Publié le 20 juin 2025- Malgré des promesses contractuelles et des profits colossaux, la société minière ABM SA laisse derrière elle un paysage de misère et de colère à Walikale. Enquête sur une imposture industrielle qui piétine l’environnement, les lois, et la dignité humaine.
Walikale, territoire enclavé et verdoyant au cœur du Nord-Kivu. Ici, la terre regorge de coltan, ce précieux minerai dont le monde numérique raffole. Là, une société minière canadienne, Alphamin Bisie Mining SA (ABM), exploite depuis des années l’une des mines les plus riches d’Afrique centrale. Mais derrière l’éclat du minerai se cache un silence écœurant : celui d’une communauté trahie par des milliards de dollars qui ne leur profitent jamais.
ABM promettait monts et merveilles. Elle a signé des accords, rédigé un cahier des charges, promis des projets vitaux.

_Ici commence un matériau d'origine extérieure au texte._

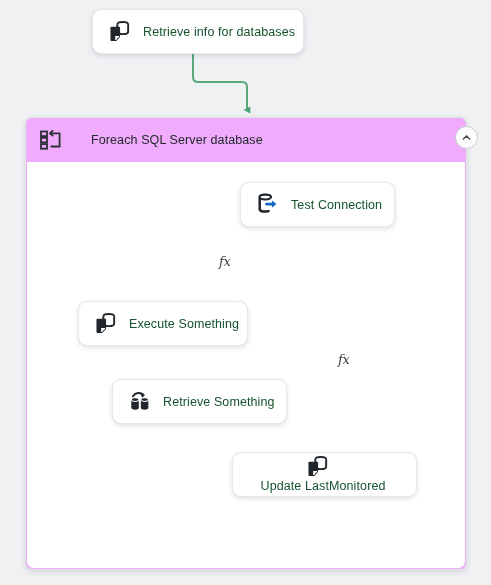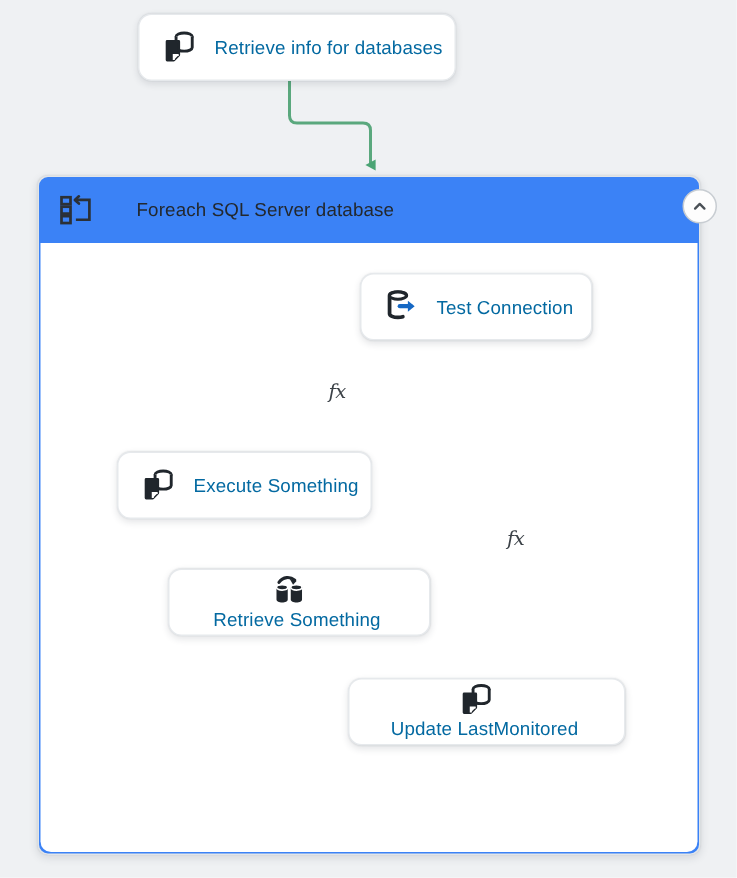--- a/index.html
+++ b/index.html
@@ -97,7 +97,7 @@
   }
   .node-label {
     font-size: 12.5px;
-    color: #0369a1;
+    color: #14532d;
     white-space: nowrap;
     letter-spacing: 0.1px;
   }

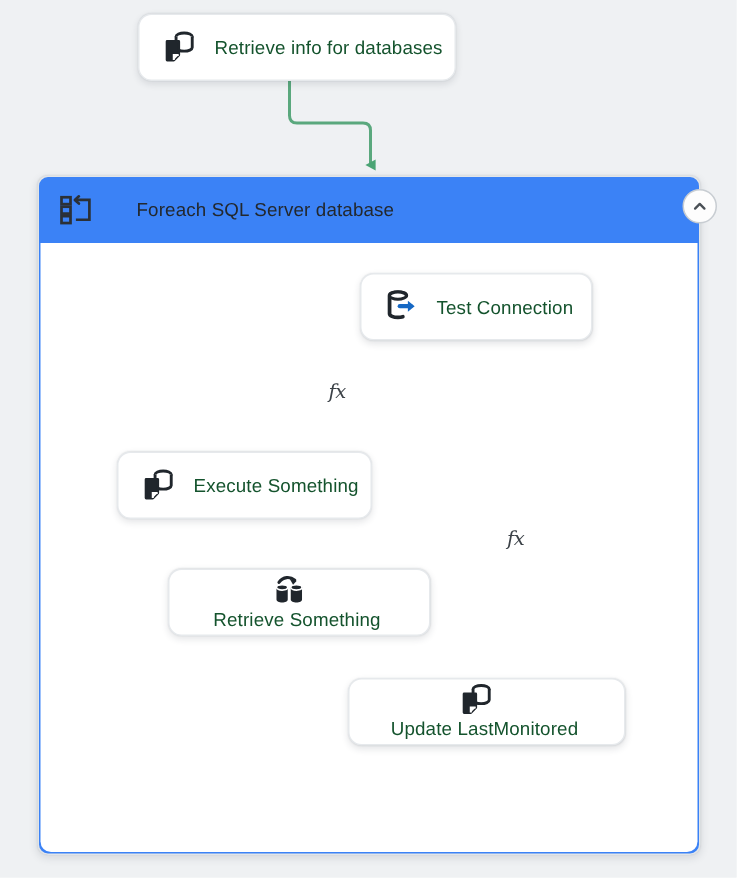--- a/index.html
+++ b/index.html
@@ -36,7 +36,7 @@
     top: 117px;
     width: 440px;
     height: 451px;
-    background: #3b82f6;
+    background: #f0abfc;
     border: 1px solid #e2e5e8;
     border-radius: 7px;
     box-shadow: 0 2px 6px rgba(40,50,60,0.13), 0 0 1px rgba(40,50,60,0.10);

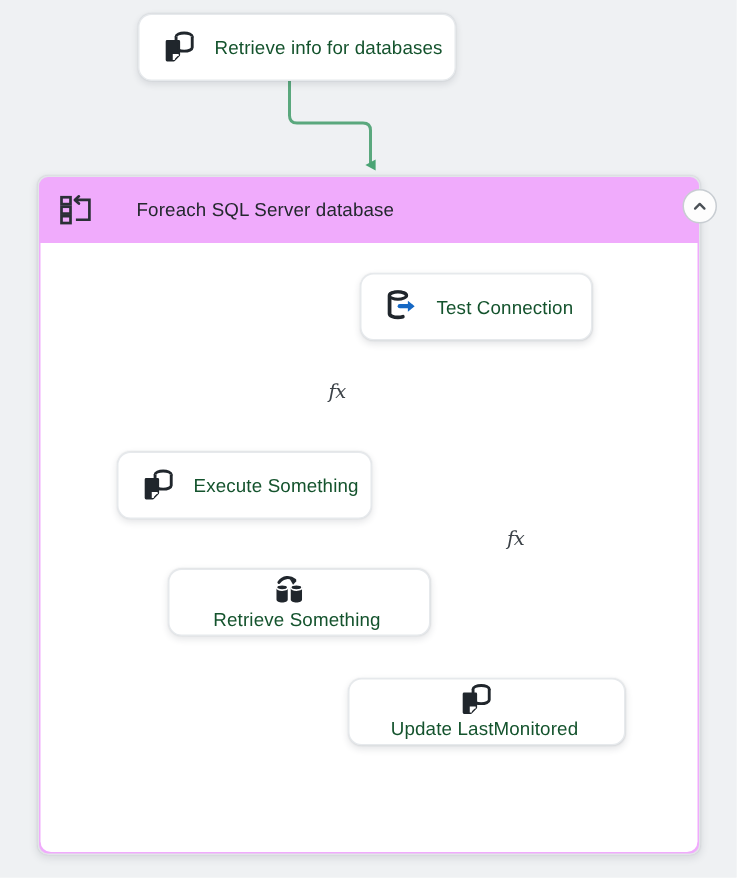--- a/index.html
+++ b/index.html
@@ -115,7 +115,7 @@
   #node-retrieve-info   { left: 92px;  top: 9px;   width: 212px; height: 45px; }
   #node-test-connection { left: 240px; top: 182px; width: 155px; height: 45px; }
   #node-execute-something { left: 78px; top: 281px; width: 170px; height: 45px; margin-top: 20px; }
-  #node-retrieve-something { left: 112px; top: 379px; width: 175px; height: 45px; flex-direction: column; }
+  #node-retrieve-something { left: 112px; top: 379px; width: 175px; height: 45px; }
   #node-update-last     { left: 232px; top: 452px; width: 185px; height: 45px; flex-direction: column; }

En contrepartie de l’exploitation, 0,3% de son chiffre d’affaires, soit près de 30 millions de dollars, devaient financer des infrastructures locales : écoles, dispensaires, accès à l’eau potable. Aujourd’hui, rien de tout cela n’est visible. Pire : les habitants vivent dans une misère plus noire qu’avant l’arrivée des bulldozers.
Ce scandale ne se limite pas à un simple défaut de livraison. Il met en lumière une violation méthodique et systématique des lois congolaises sur l’exploitation minière, les droits des communautés locales, et la protection environnementale.
ABM SA n’a pas respecté le décret n°038/2003 modifié par le décret n°18/024 du 8 juin 2018, qui impose une évaluation du cahier des charges tous les 5 ans avant toute reconduction. Or, la société a poursuivi l’élaboration d’un nouveau cahier sans même avertir la division provinciale des mines, comme l’a dénoncé la cheffe de division dans une lettre accablante du 2 juin 2025.
Les conséquences sont désastreuses : opacité dans la passation des marchés, projets non exécutés ou bâclés, colère grandissante des populations, violation du Plan de gestion environnementale et sociale (PGES), et absence de suivi des engagements financiers.
« Nous n’avons ni école digne, ni eau, ni électricité, ni route, ni même une clinique de base alors que notre terre rapporte des milliards », s’indigne un habitant du secteur Wanyanga, dont le témoignage a été relayé par la société civile dans une lettre du 4 février 2023.
Le cri d’alerte ne vient pas seulement des ONG (82 au total), mais aussi des autorités locales : l’administrateur de Walikale, les députés provinciaux, le gouverneur de province, tous dénoncent une entreprise qui agit en terrain conquis, ignorant sciemment les droits des communautés affectées.Ce qui se joue ici dépasse la seule province du Nord-Kivu. Walikale est devenu le symbole d’un modèle extractiviste inversé, où la richesse du sous-sol appauvrit les populations au lieu de les émanciper.
ABM SA est accusée d’avoir transformé une dotation censée réparer les inégalités en outil de camouflage, en finançant quelques projets alibis sans transparence, au mépris des besoins exprimés par les communautés, notamment le clan Bawana injustement exclu.La société civile exige désormais des mesures urgentes :
Implication directe du ministère des Mines et de celui de l’Environnement, pour mettre fin à l’impunité. Audit complet de la gestion des fonds entre 2016 et 2024 par l’Inspection générale des Finances ; Évaluation environnementale immédiate sur le site de Bisie ; Suspension de tout nouveau cahier des charges tant que l’actuel n’a pas été évalué comme le prévoit la loi ;À l’heure où le monde réclame des minerais pour une transition énergétique prétendument “verte”, le sang et la sueur des peuples de Walikale ne doivent plus servir de carburant silencieux. Le développement durable commence par le respect des lois, la transparence financière, la justice sociale et la préservation de l’environnement.
ABM SA doit rendre des comptes. Le gouvernement congolais doit agir. Et le monde doit ouvrir les yeux sur ce qui se cache derrière chaque smartphone ou voiture électrique.